She was in her eternal slumber and I’m not like the little children trying to wake her up. No matter how much I wanted to do that I couldn’t. This was meant to happen. She was meant to die. It was life’s plan for her. Then again we all have a plan in life. We don’t know it unless it happens. But staring at her body in the casket was just overwhelming. I mean in all my life I never thought I would be burying the love of my life so soon. I always thought I would die before the love of my life. Or that if the love of my life did die before me I would have our children and grandchildren next to me. But that didn’t happen. This time was different. Different then my dream.

I stared at her body in that casket for a good twenty minutes before I spoke. I didn’t know what to say. Could she really hear me? Could she really soak in my final words to her? I knelt down next to her because the weight upon my legs was unbearable and my legs were shaking for some reason. I put my hand in hers. I was allowed to touch her. She is mine. Well she was mine. She is in a better place. I intertwined my warm fingers into hers as I looked at her closed eyelids. I traced each crevasse in her face. I imagined how her face changed after she would smile. How each crevasse would change unexpectedly creating a whole new image of her. She was just so beautiful. She is beautiful even in death. It felt as if she was squeezing my hand back but it wasn’t too good to be true. It was just my imagination getting the best of me.

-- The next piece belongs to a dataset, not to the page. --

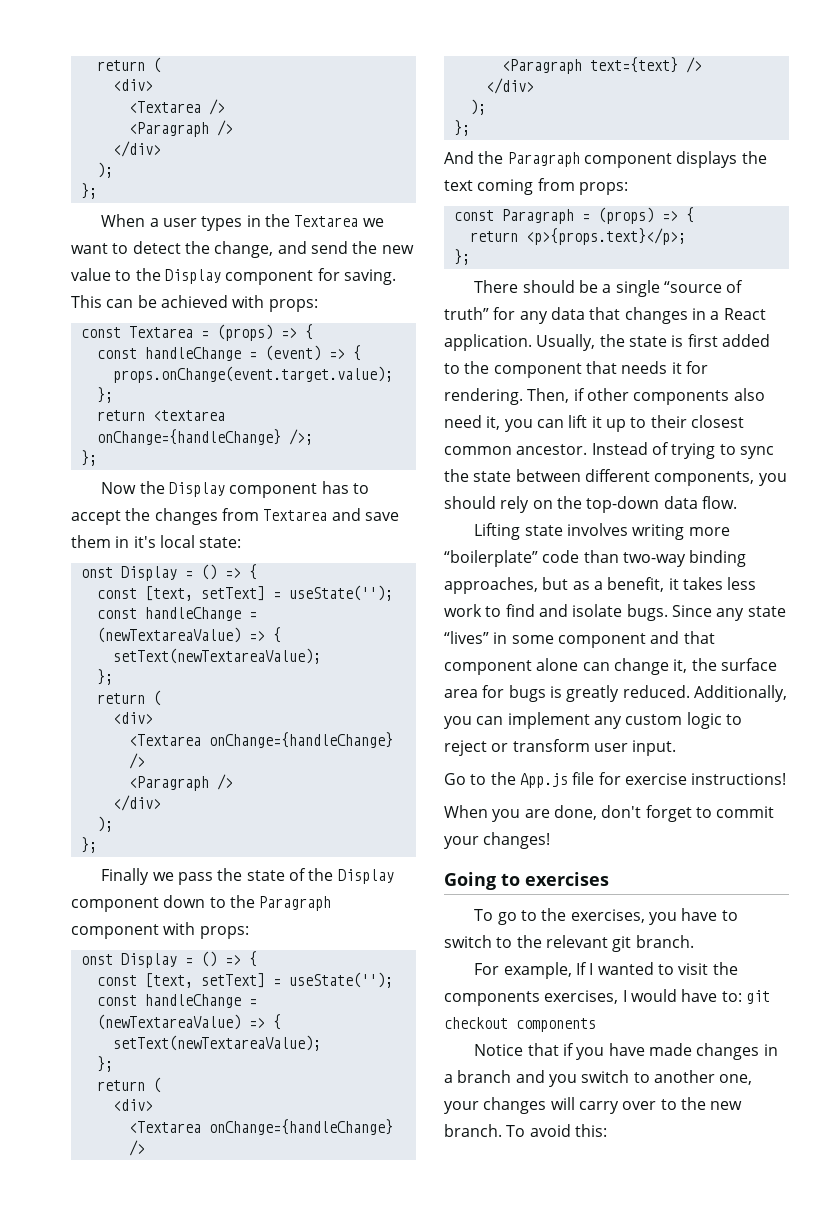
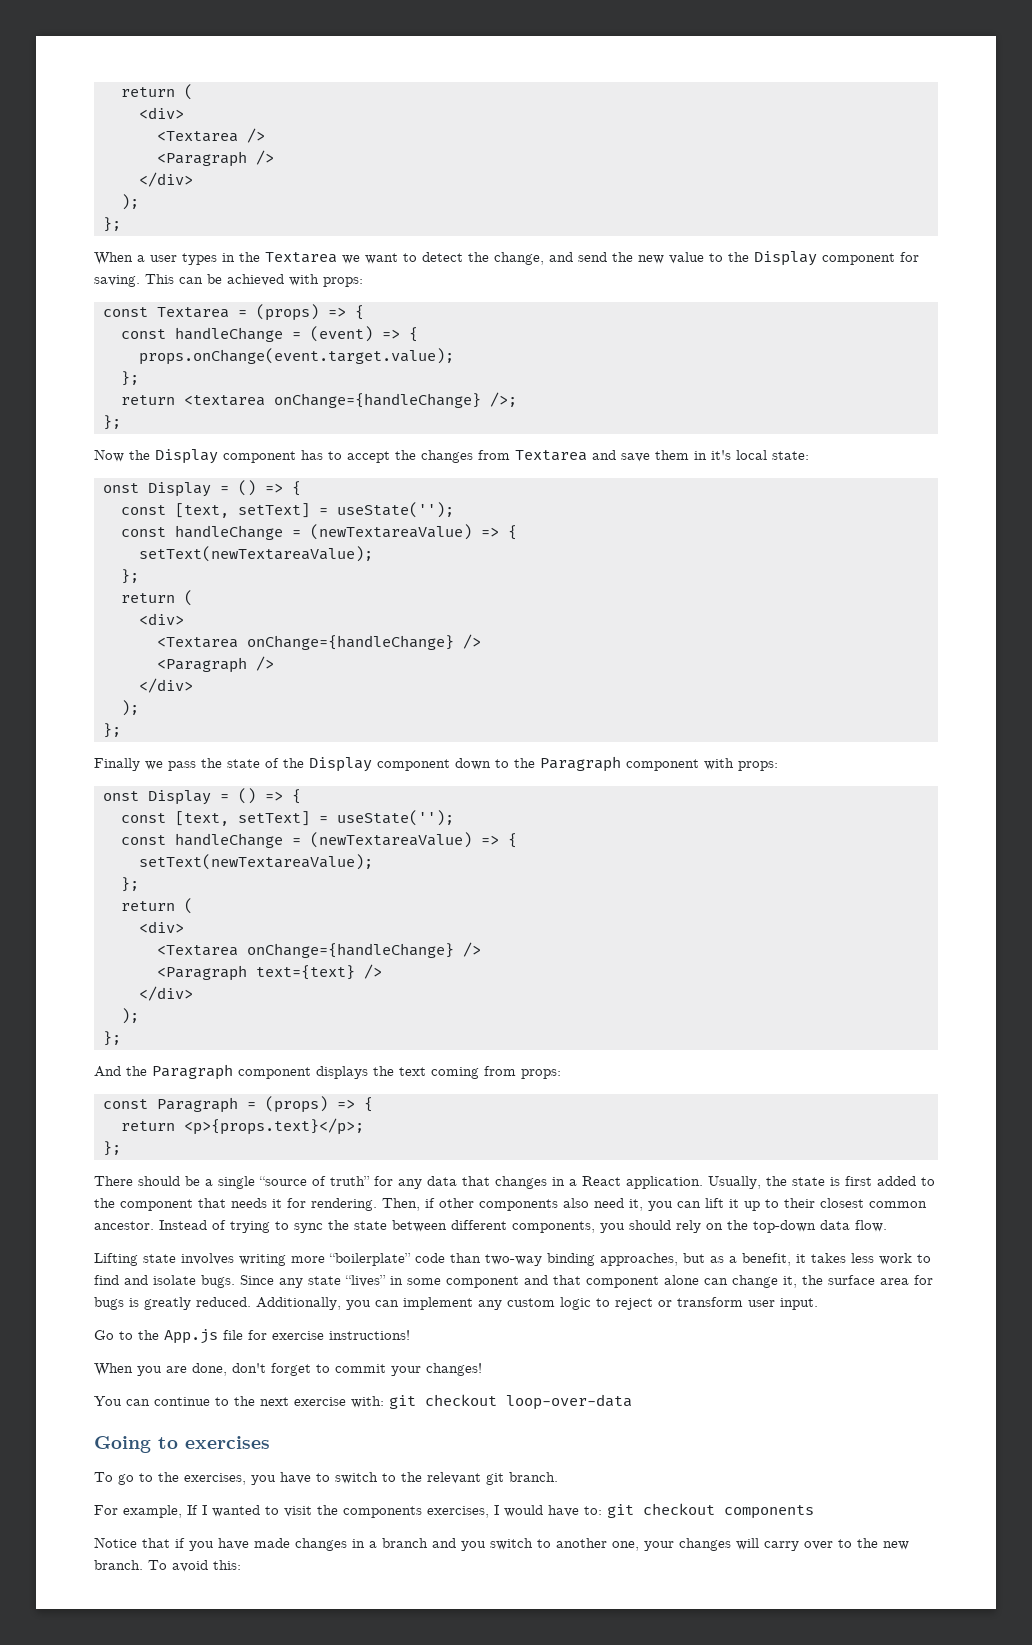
+ You can continue to the next exercise with: git checkout loop-over-data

I placed my chin on the casket and just starting whispering to her. I was muttering things that I don’t remember. I think it was just random words. I really didn’t know what to stay to her. I mean except that I missed her but that’s how everyone felt. That’s how everyone was feeling now. After I spent a good amount of time at her casket I got up. Liam wrapped me in a hug when I returned to them. I embraced him and just started sobbing. After I pulled away from him Bridgette came to me. She never really showed affection towards me but we were the only two people who were closest to Judith. She was feeling the same way I felt. She had lost her best friend. Her best friend was gone forever. I wrapped my arms around her and she cried into my shirt. The tears started to flow even faster. It was that when I embraced Bridgette in a hug that it unleashed all our sorrow. The sorrow we have kept in for so long. That everything in the world was ending because someone we loved very much was gone.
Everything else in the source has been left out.